These areas in Joburg have been hit by the equivalent of stage 9 load shedding

 ·11 Mar 2024

Load rotation due to deteriorating City Power infrastructure means several areas in Johannesburg are currently experiencing outages equivalent to stage 9 load shedding.

In a statement on Monday (11 March), City Power noted it would continue with its emergency load rotation for the Bellevue Substation, which started in February 2024.

Load shedding happens when Eskom’s power supply cannot meet demand due to a constrained grid, and the company shuts down power in a controlled manner (on a national schedule) to prevent a complete grid blackout.

Load rotation, as announced by City Power, is a similar process but on a more localised level and is typically not on a schedule – ie residents experience unplanned outages as the utility rotates the load between different areas.

However, during extended bouts of outages, a formal schedule can be established, as is the case in areas of Joburg.

The statement noted that this load rotation impacts several affected areas, including Bellevue, Bellevue East, Upper Houghton, Observatory, and Yeoville.

Notably, City Power said that the rotation schedule means some affected consumers will experience around 12 hours of no power in a day – up to 13.5 hours if the 30-minute switchover periods are included.

Although not nationwide, according to the NRS048-9 specifications, this is consistent with stage 9 load shedding, which is 12 to 14 hours without power per day or over a 24-hour cycle.

The full statement with the areas affected, as well as the load rotation schedule, is available below.

In a statement on 6 February, the utility said that power outages had increased after a fire gutted the Observatory substation in December, destroying the control room, reported GroudUp.

“For a substation’s control room to be rewired and commissioned, it generally takes about 90 days,” the statement read.

The statement also noted that the Bellevue substation was down as well.

Following these issues, City Power noted that the electricity demand was too high to avoid load rotation, as it was creating further damage to the infrastructure.

“Consumption was too high, which caused further problems. As we switched everybody on, it just spiked, and the cables melted and tripped, so we made a decision to rotate the load,” said City Power general manager Arsenio Cossa.

As a result of the ‘stage 9’ load shedding-like hours, residents from Yeoville and Bellevue marched to City Power’s Doornfontein Depot at the end of February, hoping to have their electricity restored.

Community member Dennis Webster said there had not been a day without an unplanned outage in Yeoville since the start of 2024.

However, in response to the outcry, City Power noted close to 50% of its customers owe the utility billions in unpaid bills, and this money is what is needed to fix the ailing and unreliable infrastructure.

“Over 37,000 accounts are defaulted to City Power.

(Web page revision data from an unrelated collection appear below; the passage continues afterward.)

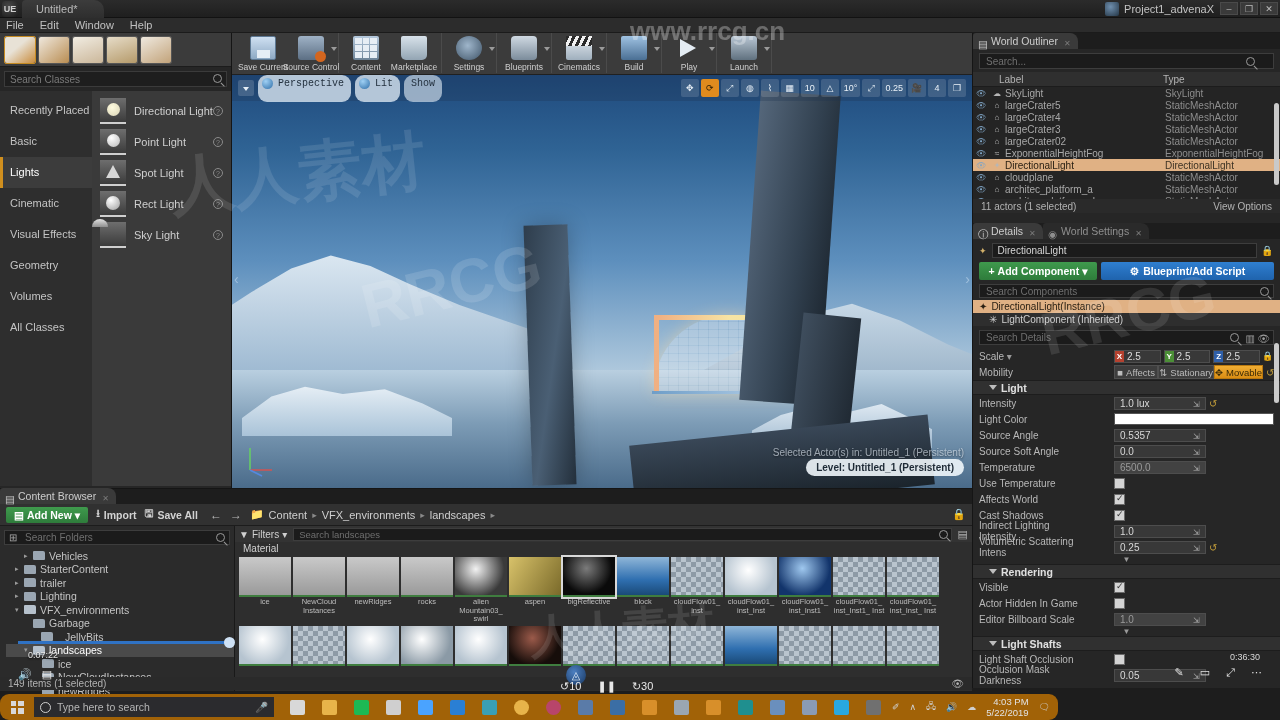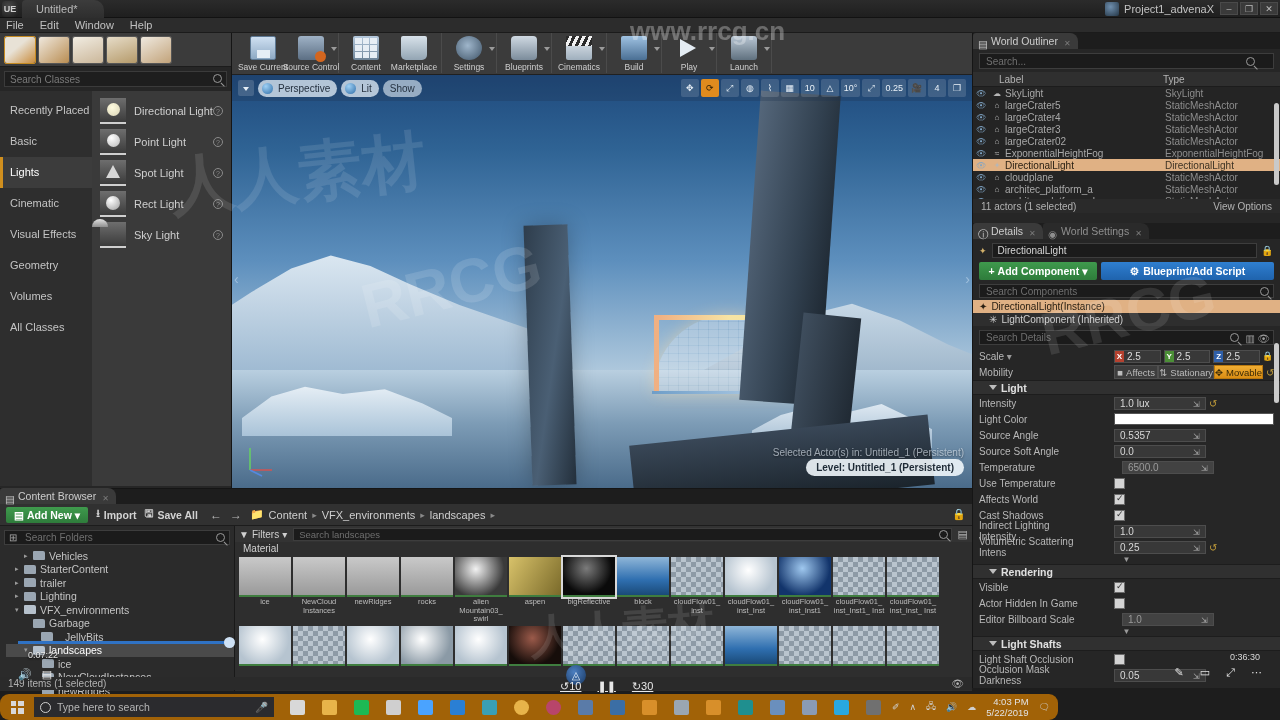--- a/index.html
+++ b/index.html
@@ -139,22 +139,22 @@
     box-shadow:0 0 16px rgba(255,220,160,.45); }
   .arch-base { position:absolute; left:420px; top:316px; width:160px; height:3px;
     background:linear-gradient(90deg,#6f9ec8,#c8ddf0); }
 
   
   .vp-tb { position:absolute; left:0; top:0; width:100%; height:26px;
     background:rgba(30,52,78,.28); display:flex; align-items:center; padding:0 6px; gap:4px; }
   .vp-caret { width:16px; height:16px; background:rgba(255,255,255,.16); border-radius:2px; position:relative; }
   .vp-caret::after { content:""; position:absolute; left:5px; top:7px; border-left:3px solid transparent;
     border-right:3px solid transparent; border-top:4px solid #e6eef6; }
-  .vp-btn { height:17px; padding:0 7px 0 20px; border-radius:9px; background:rgba(230,240,250,.75);
-    color:#24313f; font-size:10px; line-height:17px; position:relative; }
+  .vp-btn { height:27px; padding:0 7px 0 20px; border-radius:9px; background:rgba(230,240,250,.75);
+    color:#24313f; font-size:10px; line-height:17px; position:relative;font-family:Liberation Mono, monospace; }
   .vp-btn .dot { position:absolute; left:4px; top:3px; width:11px; height:11px; border-radius:50%;
     background:radial-gradient(circle at 35% 30%,#9fd0f4,#2f6ea8); }
   .vp-btn.plain { padding-left:7px; background:rgba(225,236,246,.62); }
   .vp-right { position:absolute; right:6px; top:4px; display:flex; gap:2px; align-items:center; }
   .vr { height:18px; min-width:18px; padding:0 3px; background:rgba(255,255,255,.14);
     border-radius:2px; display:flex; align-items:center; justify-content:center;
     color:#eaf1f8; font-size:9px; }
   .vr.on { background:#e08b1e; color:#2a1c04; }
   .vp-status { position:absolute; right:8px; bottom:30px; font-size:10px;
     color:rgba(230,240,250,.62); text-shadow:0 1px 2px rgba(0,0,0,.5); }
@@ -207,21 +207,21 @@
     color:#cfcfcf; padding-left:6px; }
   .comp-row.sel { background:#e0b184; color:#2a2013; }
   .comp-row.sub { padding-left:16px; background:#2e2e2e; }
   .d-srch2 { margin:4px 6px 3px 6px; height:15px; background:#1b1b1b; border:1px solid #3d3d3d;
     color:#6f6f6f; font-size:10px; padding:0 50px 0 6px; line-height:14px; position:relative; }
   .prop { display:flex; align-items:center; height:16px; padding:0 6px; font-size:10px;gap:30px; }
   .prop .k { width:105px; color:#b8b8b8; }
   .prop .v { flex:1; display:flex; align-items:center; gap:3px; }
   .numfield { background:#383838; border:1px solid #4d4d4d; height:13px; color:#d8d8d8;
     font-size:10px; padding:0 14px 0 5px; line-height:12px; position:relative; flex:1; }
-  .numfield.dim { color:#9a9a9a; background:#424242;margin-left:8px; }
+  .numfield.dim { color:#9a9a9a; background:#424242; }
   .spin { position:absolute; right:2px; top:1px; width:10px; height:10px; color:#b0b0b0; font-size:8px; }
   .reset { color:#c29d3a; font-size:10px; width:8px; }
   .axisfield { flex:1; display:flex; align-items:center; height:13px; background:#383838;
     border:1px solid #4d4d4d; font-size:10px; color:#dcdcdc; padding-left:12px; position:relative; }
   .axisfield b { position:absolute; left:0; top:0; width:9px; height:11px; text-align:center;
     font-size:8px; line-height:11px; color:#fff; }
   .ax-x b { background:#b5412f; } .ax-y b { background:#4b8f36; } .ax-z b { background:#2f5fa8; }
   .mobility { flex:1; display:flex; height:14px; }
   .mob { flex:1; display:flex; align-items:center; justify-content:center; gap:3px;
     background:#3d3d3d; border:1px solid #4f4f4f; color:#bcbcbc; font-size:9.5px; }
@@ -282,21 +282,21 @@
   
   .vid-time { position:absolute; left:28px; top:650px; font-size:9px; color:#e9e9e9;
     text-shadow:0 1px 2px #000; }
   .vid-time2 { position:absolute; right:20px; top:652px; font-size:9px; color:#d8d8d8; }
   .vid-bar { position:absolute; left:18px; top:641px; width:216px; height:3px; background:#2f72c4; }
   .vid-knob { position:absolute; left:224px; top:637px; width:11px; height:11px; border-radius:50%;
     background:#cfe2f5; }
   .vid-ctrls { position:absolute; left:18px; top:668px; display:flex; gap:10px;
     color:#e8e8e8; font-size:11px; }
   .vid-ctrls2 { position:absolute; left:560px; top:680px; display:flex; gap:16px; align-items:center;
-    color:#e8e8e8; font-size:11px;text-decoration:underline; }
+    color:#e8e8e8; font-size:11px; }
   .vid-right { position:absolute; right:18px; top:666px; display:flex; gap:16px; color:#e0e0e0; font-size:11px; }
   .vid-logo { position:absolute; left:566px; top:665px; width:20px; height:20px; border-radius:50%;
     background:radial-gradient(circle at 40% 35%,#4c7fc0,#17365f); color:#dbe8f5;
     text-align:center; line-height:20px; font-size:11px; }
 
   
   .taskbar { position:absolute; left:0; bottom:0; width:1058px; height:26px; background:#a16207;
     display:flex; align-items:center;border-radius:9px; }
   .start { width:34px; height:26px; display:flex; align-items:center; justify-content:center; }
   .start i { width:13px; height:13px; display:grid; grid-template-columns:1fr 1fr;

Among them are 480 large power users such as manufacturing and mines; over 10,400 businesses and 104 Government departments, including schools, hospitals, some essential services, and departmental offices; and more than 26,600 outstanding residential accounts.

“Revenue collection impacts heavily on the sustainability of our business and is a key focus area.

“Without this revenue, we cannot invest in the necessary infrastructure to ensure uninterrupted power supply,” City Power said.

In the case of the Bellevue substation, one business owner told eNCA that City Power estimated that it would take approximately R20 million to sort out the affected infrastructure.

Despite this, City Power has noted that overdue maintenance in areas affected by unplanned outages caused by faults and theft should begin in the next few days.